LLM Consolidation

Send your transcript to Claude or a local Ollama model to generate polished, structured study notes alongside the verbatim transcript.

What Consolidation Does

The raw transcript produced by WhisperKit is accurate but verbatim — it captures exactly what was said, including filler words, repeated phrases, and the natural looseness of spoken language. LLM Consolidation sends this transcript to a language model and asks it to produce structured Markdown study notes: headings organized by topic, bullet-point summaries, and key takeaways.

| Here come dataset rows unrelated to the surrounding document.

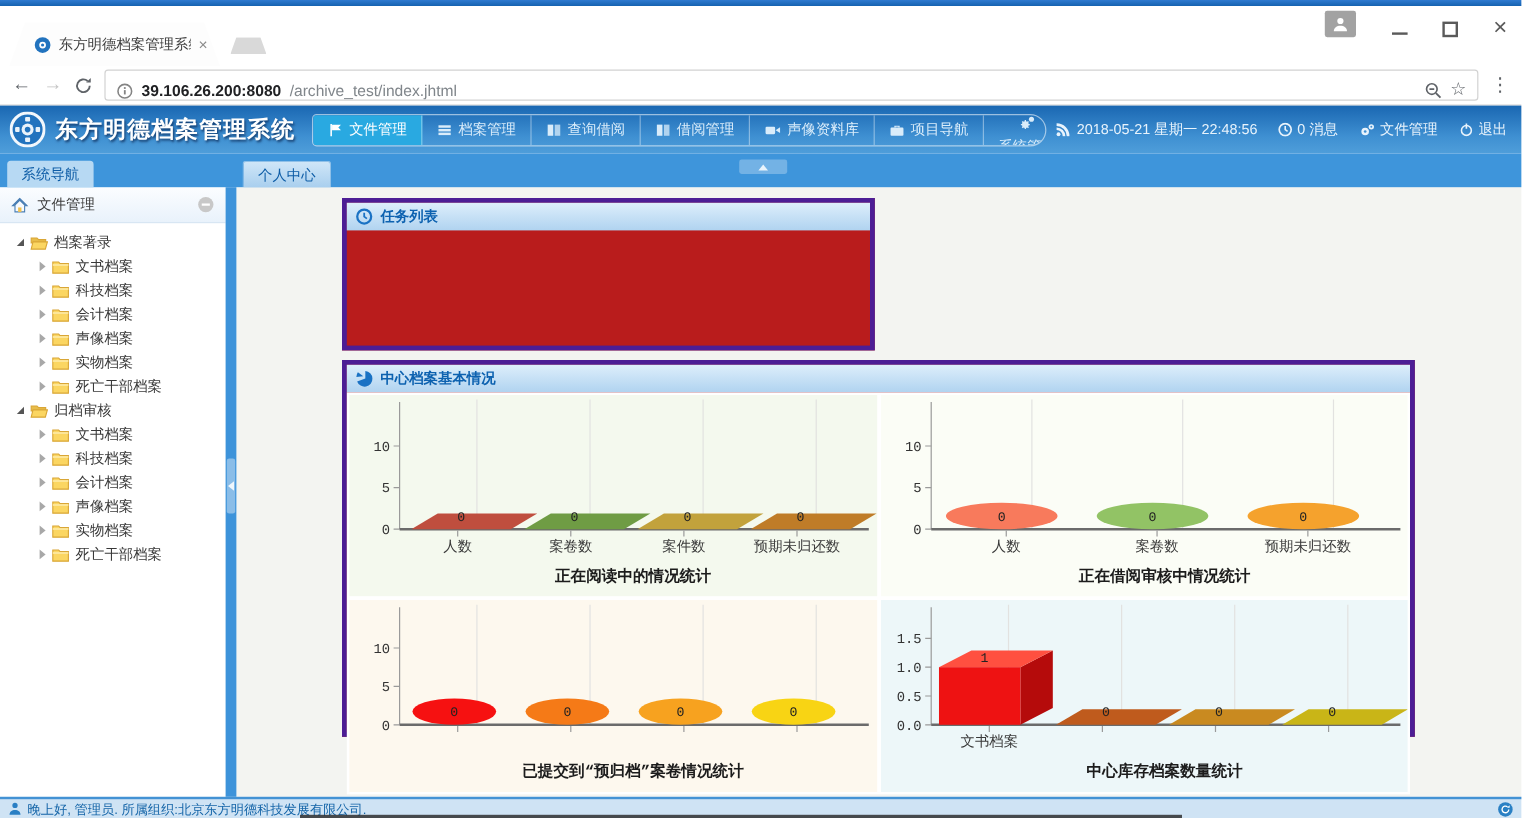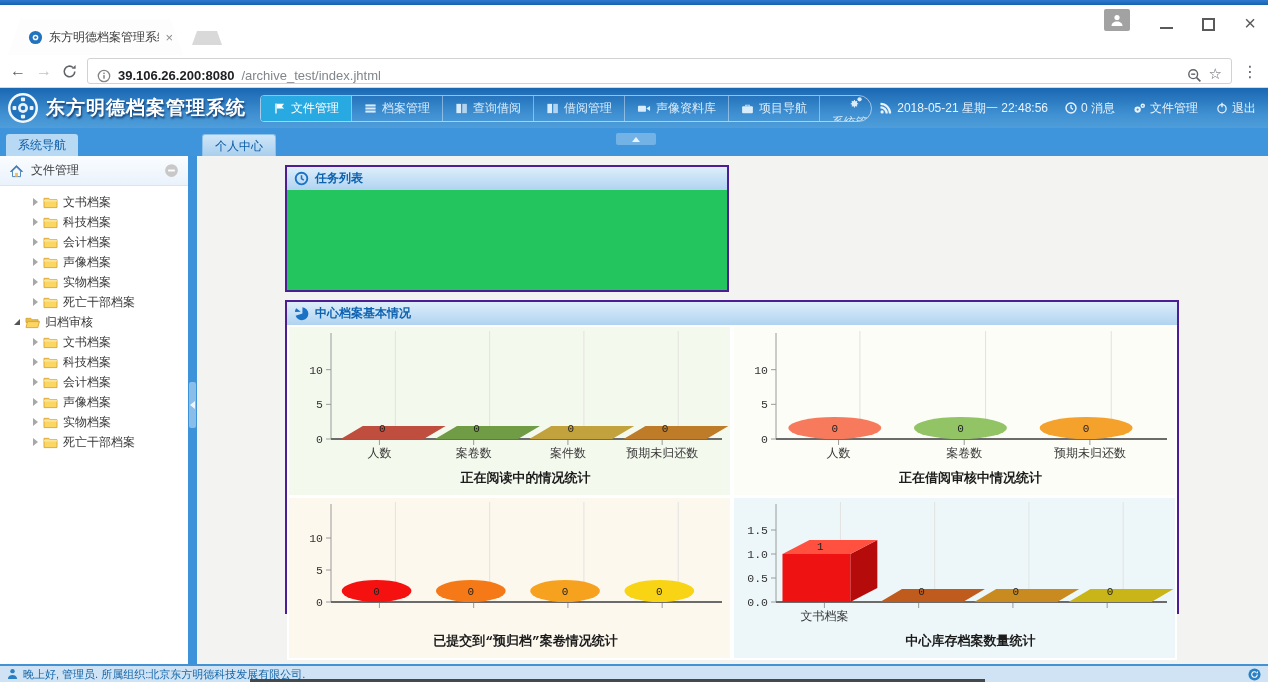--- a/index.html
+++ b/index.html
@@ -80,21 +80,21 @@
   .exp-closed { width:0; height:0; border-left:5px solid #a8a8a8; border-top:4px solid transparent; border-bottom:4px solid transparent; }
 
   .splitter { width:9px; background:#3d93da; position:relative; }
   .splitter-thumb { position:absolute; left:1px; right:1px; top:226px; height:46px; background:#8abde8;
                     border-radius:2px; display:flex; align-items:center; justify-content:center; cursor:col-resize; }
   .splitter-arrow { width:0; height:0; border-top:4px solid transparent; border-bottom:4px solid transparent;
                     border-right:5px solid #eef6fd; }
 
   .content { flex:1; background:#f3f4f1; padding:9px 0 0 88px; }
   .panel-row { display:flex; gap:6px; margin-bottom:8px; }
-  .panel { border:2px solid #4c1d95; background:#22c55e; }
+  .panel { border:4px solid #4c1d95; background:#b91c1c; }
   .panel.small { width:444px; height:127px; }
   .panel.big { width:894px; height:314px;font-family:Liberation Mono, monospace; }
   .panel-header { height:23px; background:linear-gradient(#ddeefb,#b0d3f0); display:flex; align-items:center;
                   gap:6px; padding:0 7px; font-size:12px; font-weight:bold; color:#0d62b0; }
   .panel-body { background:#fff; }
   .big-body { padding:2px; display:grid; grid-template-columns:1fr 1fr; gap:3px; }
   .quad { overflow:hidden; }
   .quad svg { display:block; }
   .icon { display:inline-flex; align-items:center; }
 
@@ -325,20 +325,30 @@
         <span>文件管理</span>
         <span class="spacer"></span>
         <span class="icon">
             <svg width="15" height="15" viewBox="0 0 16 16">
               <circle cx="8" cy="8" r="6.8" fill="#c8c8c8"></circle>
               <rect x="4.4" y="7" width="7.2" height="2" fill="#fff"></rect>
             </svg>
           </span>
       </div>
       <div class="tree">
+          <div class="tree-row group">
+            <span class="exp-open"></span>
+            <span class="icon">
+              <svg width="15" height="13" viewBox="0 0 16 14">
+                <path d="M1 2.5h5.2L7.6 4H14v3H1z" fill="#e8bd4a" stroke="#d9a636" stroke-width="1"></path>
+                <path d="M2.6 6h12.9l-1.8 6.5H1z" fill="#fbd662" stroke="#d9a636" stroke-width="1"></path>
+              </svg>
+            </span>
+            <span>档案著录</span>
+          </div>
           <div class="tree-row child">
             <span class="exp-closed"></span>
             <span class="icon">
               <svg width="15" height="13" viewBox="0 0 16 14">
                 <path d="M1 2.5h5.2L7.6 4H15v8.5H1z" fill="#fbd662" stroke="#d9a636" stroke-width="1"></path>
                 <path d="M1 4.2h14v1.8H1z" fill="#fde9a2" opacity=".85"></path>
               </svg>
             </span>
             <span>文书档案</span>
           </div>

The consolidated notes appear as a separate "Consolidated Notes" tab in the transcript panel and in the exported HTML page. They sit alongside the original verbatim transcript — the raw transcript is never replaced.

You can annotate consolidated notes independently of the transcript (highlights, margin notes, inline notes all work in both views).

Choosing a Mode

The mode picker on the Pipeline Step 3 row is a segmented control with three options:

Off — No LLM is called. The pipeline skips Step 3 entirely and proceeds directly to export. This is the default.
Claude — Uses the Anthropic API. Your transcript is sent to Anthropic's servers over HTTPS. Requires an API key.
Ollama — Uses a locally running Ollama instance at localhost:11434. Fully on-device. Requires Ollama to be installed and a model pulled.

The mode is stored per lecture. Changing the mode on a completed lecture does not automatically re-run consolidation — it only affects the next time you click Begin Processing or trigger consolidation manually.

Claude Setup

To use Claude consolidation, you need an Anthropic API key. Keys are available at console.anthropic.com.

Open Settings → Consolidation

Go to Harvestry → Settings and click the Consolidation tab.

Enter your API key

Paste your Anthropic API key into the API Key field. The key is stored securely in the macOS Keychain — it is never stored in plain text.

Select a model

After the API key is saved, Harvestry fetches your available models from the Anthropic API and shows them in a dropdown. Choose a model. Click the refresh button next to the picker to update the model list if your account gains access to new models.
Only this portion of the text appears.